Back in the days when I was working in the field, taking care of customers data storage setup, I run into a lot of dramatic events when an application would over saturate a volume till it goes offline. No matter what the volume data is, logs, analytics, or business analytics data, It is always painful to bring it back up and running by finding the right method of gaining access back to the server or just brining another server and attach the data volumes to it if you are lucky with shared SAN array. But what if you can prevent this from happening, not just prevention but dynamically reacting to it and extending the filesystem storage size before anything bad happens.
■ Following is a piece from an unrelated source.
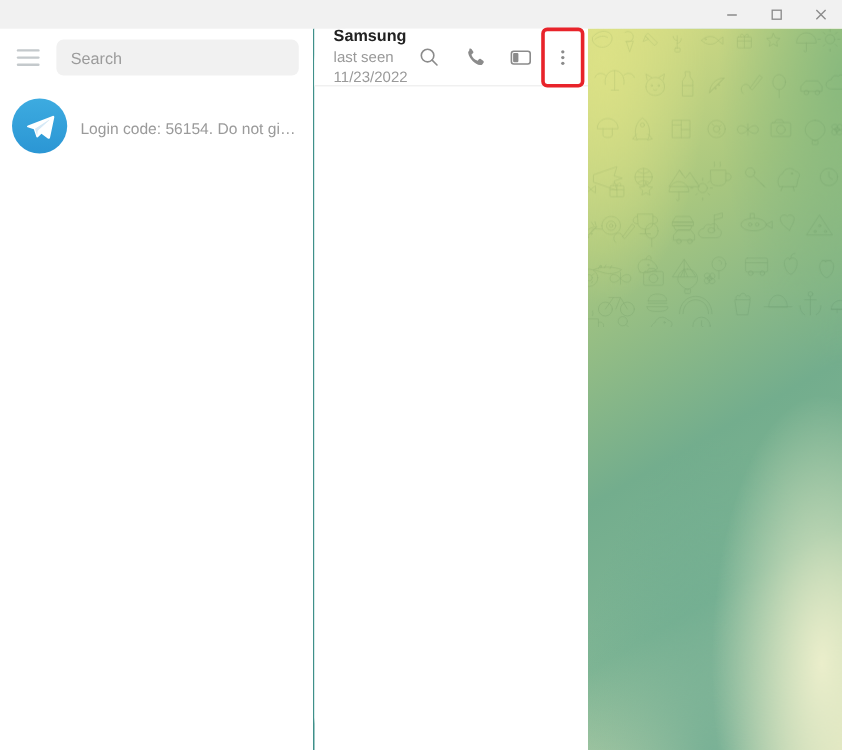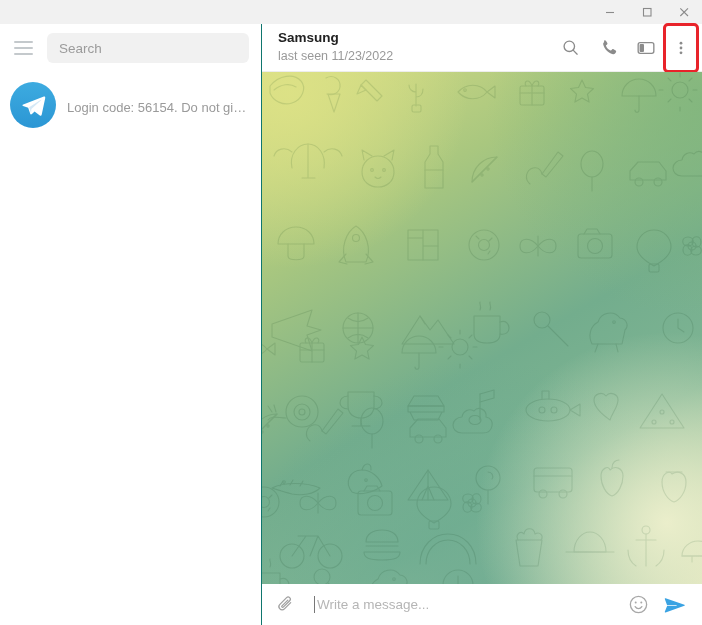"Samsung" .chat-panel { flex-direction: column -> none }
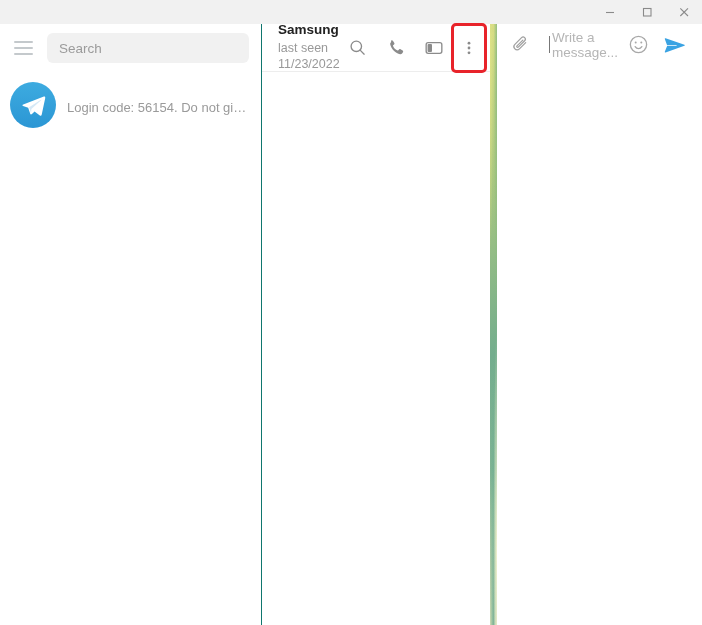"Write a message..." div.composer { html: <div> <div> <svg> <path></path> </svg> </div> <div> <div></div> <span>Write a message...</span> </div> <div> <svg> <circle></circle> <circle></circle> <circle></circle> <path></path> </svg> </div> <div> <svg> <path></path> </svg> </div> </div> -> none }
In this blog post I will share with you how I have built – yet another event-based architecture for those of you currently using or thinking of leveraging Pure Cloud Block Store (CBS) to provision data volumes to their apps running on AWS EC2 instance. The same concept can be applied to EBS or other block storages offerings.
Architecture
This architecture is based on four main component: Amazon CloudWatch, Lambda Function, EC2 Instance, and Pure Cloud Block Store. The figure below shows the workflow of the events:
The illustration can be broken down into five steps listed below:
- An application running on the EC2 instance using a data volume provisioned from Pure CBS with mount point
/data
. - EC2 is configured to send custom metrics: disk and filesystem usage via CloudWatch agent.
- CloudWatch is using the metrics received to measure the percentage of the CBS volume usage and triggers a CloudWatch Alert upon reaching the 80% threshold.
- The CloudWatch Alert uses an Simple Notification Service (SNS) that is configured to trigger a Lambda function.
- Lambda function receives the event and execute a python script against the EC2 instance and Pure Cloud Block Store.
This was a high-level of the architecture, the remainder of the blog will go through how I configured, and put all the pieces together.
EC2 Configuration
The EC2 instance used here is instantiated with Amazon Linux 2. Therefor most of the blog will be focused on application running on Linux.
Provision Data Volume
To provision a volume from Pure CLoud Block Store to your EC2 Instance, follow the steps in the Pure CBS Implementing Guide. For the sake of this proof of concept I kept the volume size as low as 10 GB and the mounted the volume on /data
directory. Just to be able to fill the volume quickly during testing.
Collect Metric CloudWatch Agent
There is two methods of configuring custom metrics collection using CloudWatch Agent, manually using the command line, or you can integrate it with System Manager (SSM). AWS have very well documented steps on how to download, attach an IAM role, add configuration guide, and start the agent. you can find it all here.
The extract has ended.